The Black Book stands out because of its thrilling storyline. It pays meticulous attention to detail while also making poignant references to Nigerian history and society. It unfolds against a backdrop of prominent individuals and governmental bodies, echoing real-world events like insecurity, corruption and police brutality.
The movie emphasises outdoor scenes that captivate the audience with spectacular visuals. As Effiong’s feature directing debut, it represents a groundbreaking achievement in Nollywood for both the scope of the action and the fact that this action is able to capture the essence of contemporary Nigeria.
The Black Book portrays a nation grappling with corruption within the ruling class and the pervasive influence of manipulative kingmakers. It reflects a society where insecurity is perpetrated by security officials, free speech is stifled and honest journalism suppressed. Watching it is a visceral experience of a country of both beauty and lurking dangers. Ultimately, it’s a reminder of the cost of justice, especially for the vulnerable in society.
Several projects have paved the way for a film like The Black Book. It was met with the kind of anticipation that recalls the excitement generated by Nigerian director Teco Benson’s 1990s action films. In 2022 the Netflix mini-series Blood Sisters broke new ground for Nigerian thrillers by offering unconventional portrayals of young women instead of the usual romance narratives.
The Black Book pushes the boundaries further. Its gritty politics is excellently researched. Editi Effiong’s direction chooses each word spoken and each visual with meticulous care.
He demonstrates a level of competence, dedication and cultural awareness that Nollywood needs to engage in, especially if it’s to sustain its global audience. A tech and advertising expert turned producer turned director, Effiong represents a new school of digital savvy that complements the art of streaming.
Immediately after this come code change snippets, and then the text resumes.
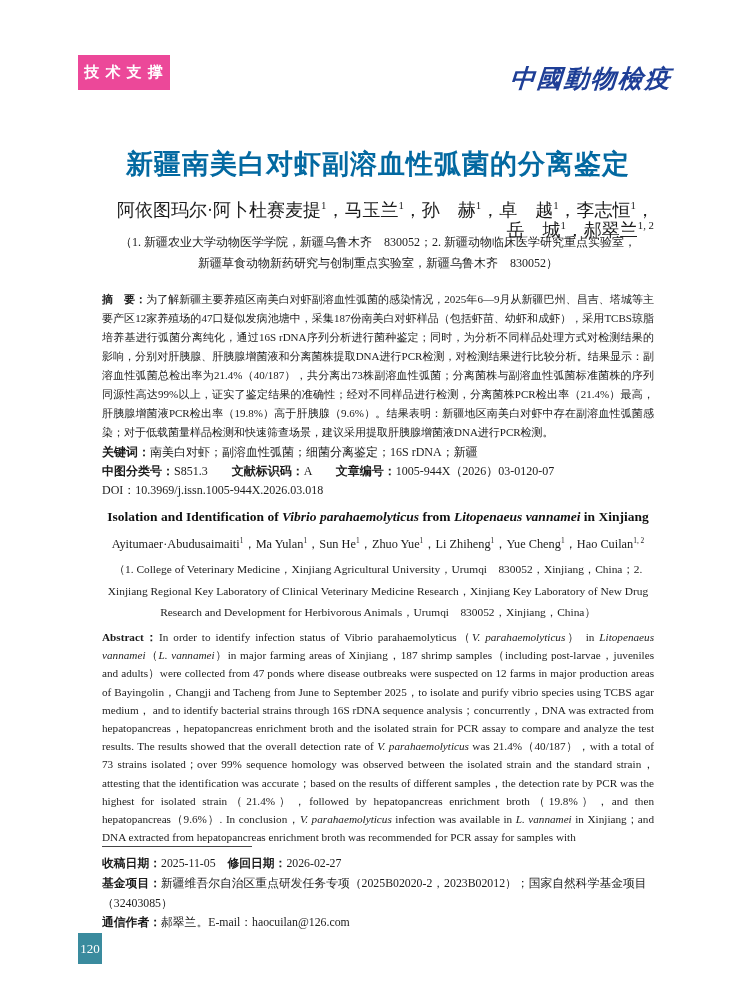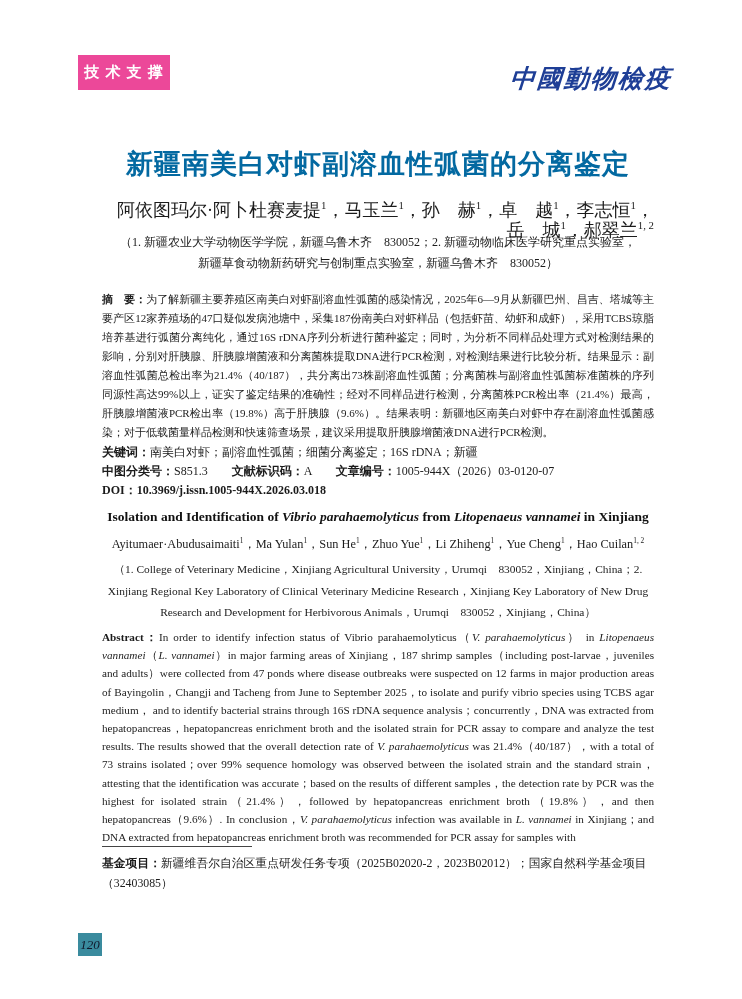"DOI：10.3969/j.issn.1005-944X.2026.03.018" .doi { font-weight: bold -> none }
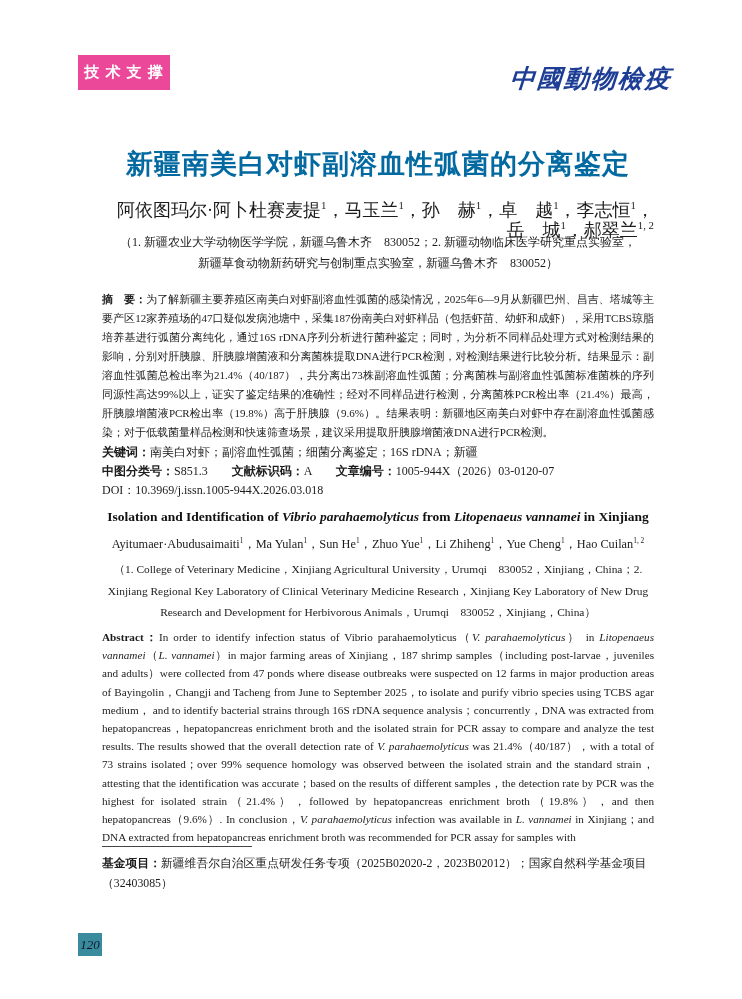"收稿日期：2025-11-05 修回日期：2026-02-27" div.footline { html: none -> <div><span>收稿日期：</span><span>2025-11-05 </span><span>修回日期：</span><span>2026-02-27</span></div> }
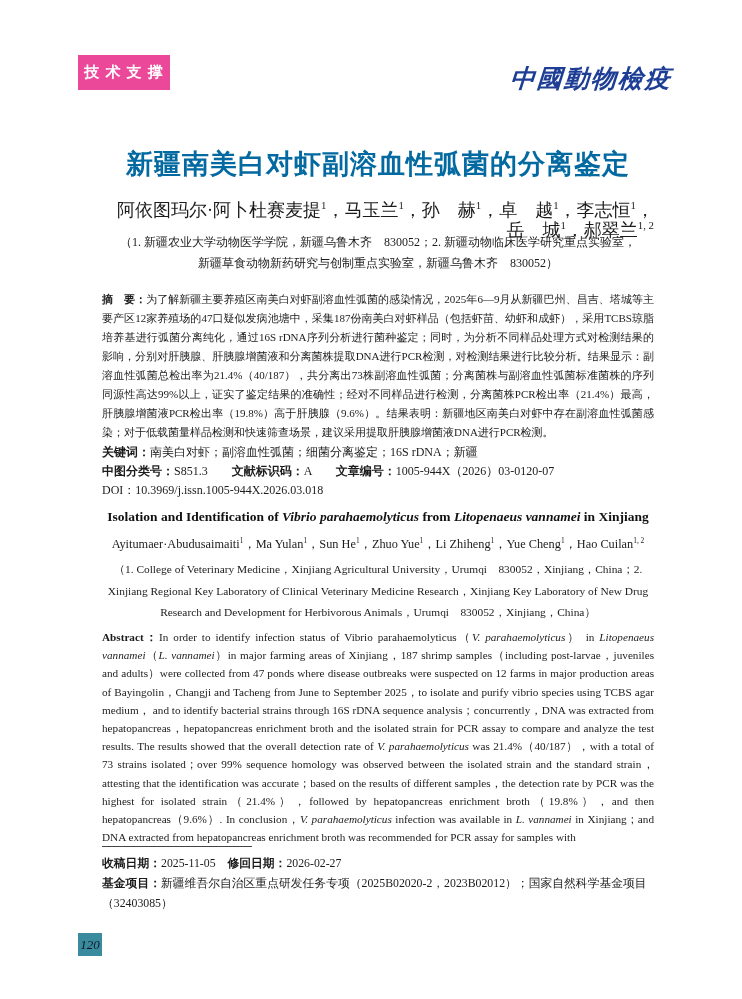"通信作者：郝翠兰。E-mail：haocuilan@126.com" div.footline { html: none -> <div><span>通信作者：</span><span>郝翠兰。E-mail：haocuilan@126.com</span></div> }
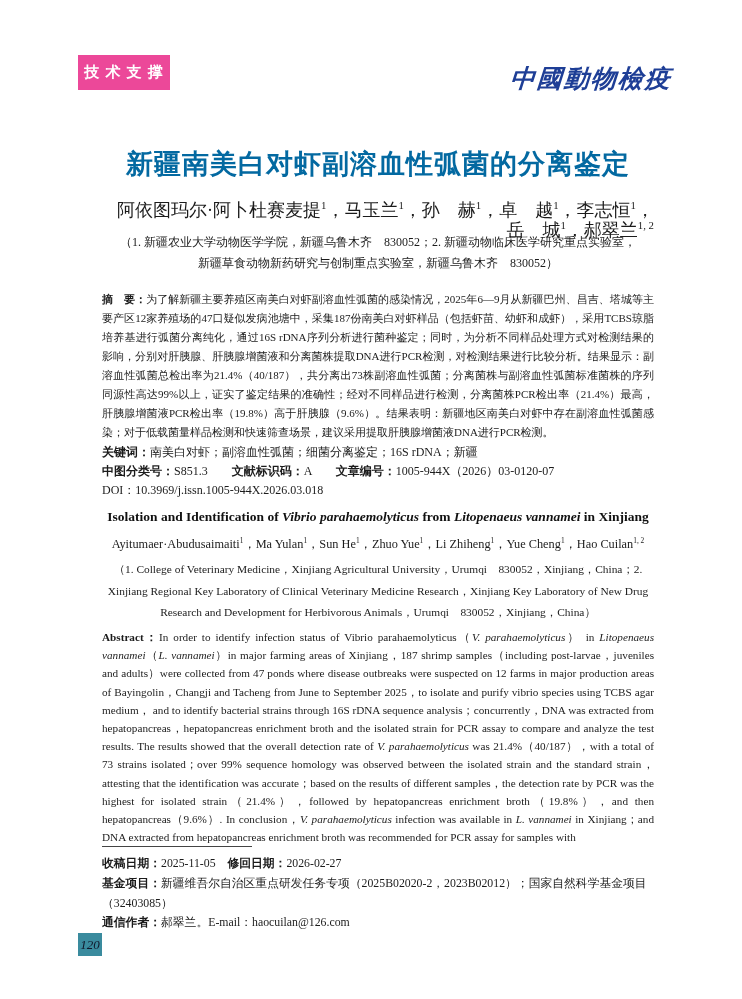"120" .page-num { color: #0f172a -> #ffffff; font-style: italic -> none; height: 23px -> 31px }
Rising professionalism and compelling storytelling is tapping into on-demand distribution platforms, expanding the horizons of Nollywood. The industry initially gained global recognition for its huge output of direct-to-CD and DVD productions. It has moved from operating within an informal economy to reach a broader international audience.
Nollywood has historically been criticised for its low budgets, lack of professionalism and rushed production processes. This has led some film-makers to distance themselves from the term “Nollywood”. Updated terms like “new Nollywood” or “beyond Nollywood” emerged to describe a new phase in its development.
I have interpreted “new Nollywood” as an economic strategy and a phase in the history of the industry’s development rather than a categorisation of the films themselves. Previously I discussed factors promoting the new Nollywood era. I argue that professionalism and access to elite audiences are reshaping the industry.
Now I add that Netflix and other multinational streaming platforms have raised the bar even higher. The Black Book stands as a testament to this evolving landscape. The future appears promising, with The Black Book serving as a significant chapter in shaping a bold cinematic future.
Should you watch it? Yes, especially if thrillers are your thing. It’s gripping and entertaining. It resonates with a global audience particularly because of its exceptional production qualities. Its high-octane action sequences and streamlined narrative are a vehicle for the film to stand out as atypical of old Nollywood yet still quintessentially Nigerian.